UN Commission: Russia Committed Crimes Against Humanity by Forcibly Deporting Ukrainian Children
Key Takeaways
- UN commission concluded deportation and forcible transfer of Ukrainian children are crimes against humanity
- Russian authorities forcibly deported thousands of Ukrainian children to Russia, Kyiv estimates nearly 20,000
- The commission found enforced disappearances, obstruction of returns, and alleged high-level Russian involvement, including Putin
Commission's core finding
A United Nations independent inquiry has concluded that Russian authorities committed crimes against humanity by deporting and forcibly transferring Ukrainian children and by causing enforced disappearances, according to the commission’s report published in Geneva.
“- Published The deportation and forcible transfer of Ukrainian children to Russia constitutes a crime against humanity and a war crime, the UN has said”
The commission—created by the UN Human Rights Council in 2022 to investigate violations linked to the war—stated that its evidence led it to that conclusion and described the actions in those terms.

Multiple outlets reporting on the report cite the commission’s language and its central finding that the measures against children meet the threshold of crimes against humanity.
Scale and returns
The commission confirmed 1,205 individual expulsion or transfer cases while concluding that thousands more children were deported or transferred from occupied areas;
Ukrainian authorities say nearly 20,000 children have been taken by force since the invasion began.

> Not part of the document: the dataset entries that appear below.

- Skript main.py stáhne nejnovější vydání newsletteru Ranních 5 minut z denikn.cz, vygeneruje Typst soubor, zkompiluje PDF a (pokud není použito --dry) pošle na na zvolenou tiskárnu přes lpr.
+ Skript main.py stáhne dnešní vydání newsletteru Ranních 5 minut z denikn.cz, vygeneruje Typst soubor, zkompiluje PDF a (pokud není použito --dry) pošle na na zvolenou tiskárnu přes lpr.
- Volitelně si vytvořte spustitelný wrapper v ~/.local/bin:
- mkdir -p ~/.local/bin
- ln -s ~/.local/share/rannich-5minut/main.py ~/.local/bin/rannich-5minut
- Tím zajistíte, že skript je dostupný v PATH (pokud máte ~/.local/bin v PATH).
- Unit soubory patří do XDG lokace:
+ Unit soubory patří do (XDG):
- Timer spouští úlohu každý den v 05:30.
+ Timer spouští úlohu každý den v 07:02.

Investigators also reported that roughly 80% of the children in the cases they examined have not returned, highlighting the scale and persistence of the separations.
State policy and methods
The inquiry found that the transfers were not ad hoc evacuations but reflected a policy implemented at senior state levels to prevent returns, and it identified direct involvement by President Vladimir Putin in the entities carrying out that policy.
““The evidence collected leads the commission to conclude that the Russian authorities have committed crimes against humanity, namely deportation and forcible transfer, as well as the enforced disappearance of children,” announces the Independent International Commission of Inquiry on Ukraine in a statement accompanying the publication of a report in Geneva”

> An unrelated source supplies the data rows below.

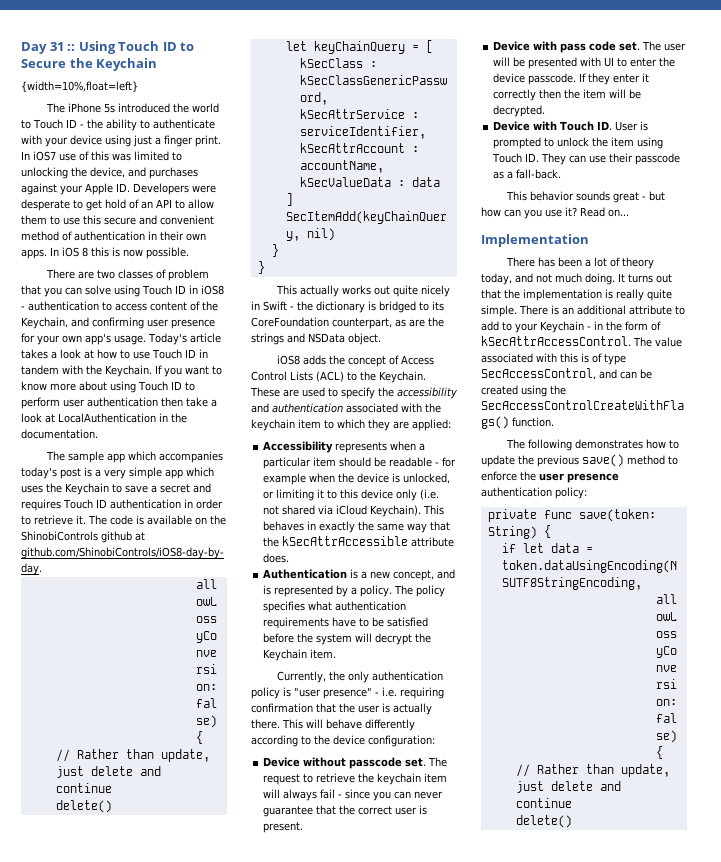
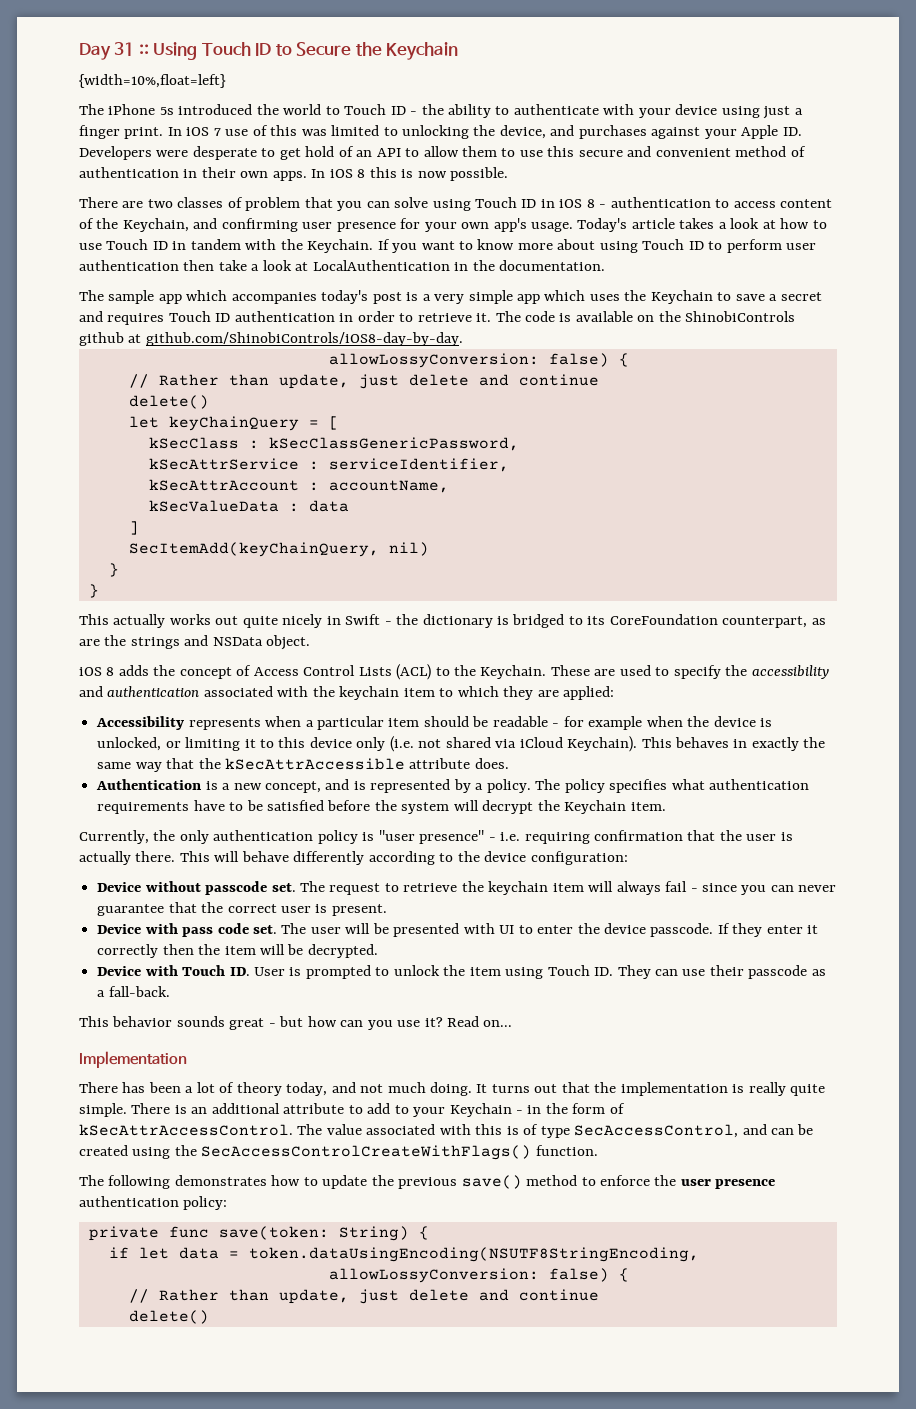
- In iOS7 use of this was limited to unlocking the device, and purchases against your Apple ID. Developers were desperate to get hold of an API to allow them to use this secure and convenient method of authentication in their own apps.
+ In iOS 7 use of this was limited to unlocking the device, and purchases against your Apple ID. Developers were desperate to get hold of an API to allow them to use this secure and convenient method of authentication in their own apps.
- There are two classes of problem that you can solve using Touch ID in iOS8 - authentication to access content of the Keychain, and confirming user presence for your own app's usage.
+ There are two classes of problem that you can solve using Touch ID in iOS 8 - authentication to access content of the Keychain, and confirming user presence for your own app's usage.
- iOS8 adds the concept of Access Control Lists (ACL) to the Keychain.
+ iOS 8 adds the concept of Access Control Lists (ACL) to the Keychain.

Investigators said adoptions and long-term placements were prioritized, relatives were often not informed of children’s whereabouts, and organized returns were obstructed—practices the commission linked to deliberate state design.
Legal findings
Legally, the commission said the measures violated international humanitarian law and international human rights law and were not guided by the best interests of the child; investigators also characterized the unjustified delay of repatriation as a war crime in the cases examined.
The International Criminal Court previously issued an arrest warrant in 2023 accusing Vladimir Putin of illegal deportation of children, and the commission’s findings reinforce international legal scrutiny.

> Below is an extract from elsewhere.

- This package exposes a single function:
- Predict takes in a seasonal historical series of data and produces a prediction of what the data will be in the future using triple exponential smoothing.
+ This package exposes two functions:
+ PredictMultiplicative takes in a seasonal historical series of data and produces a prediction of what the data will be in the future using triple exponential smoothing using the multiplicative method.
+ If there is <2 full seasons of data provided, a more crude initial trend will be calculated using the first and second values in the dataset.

Responses and implications
Russia has defended moving some children as measures to protect them from hostilities, but the commission said evacuations must be temporary and justified by imperative health or security reasons—standards it found unmet in many cases.
“A United Nations (UN) commission of inquiry has accused Russia of committing "crimes against humanity" by forcibly deporting thousands of Ukrainian children to Russia and obstructing their return, in a report published Tuesday, March 10”
The report will be presented at the UN Human Rights Council in Geneva; the issue remains politically sensitive, features in peace negotiations, and Moscow has not cooperated with the commission, which the inquiry noted as a complicating factor for access and verification.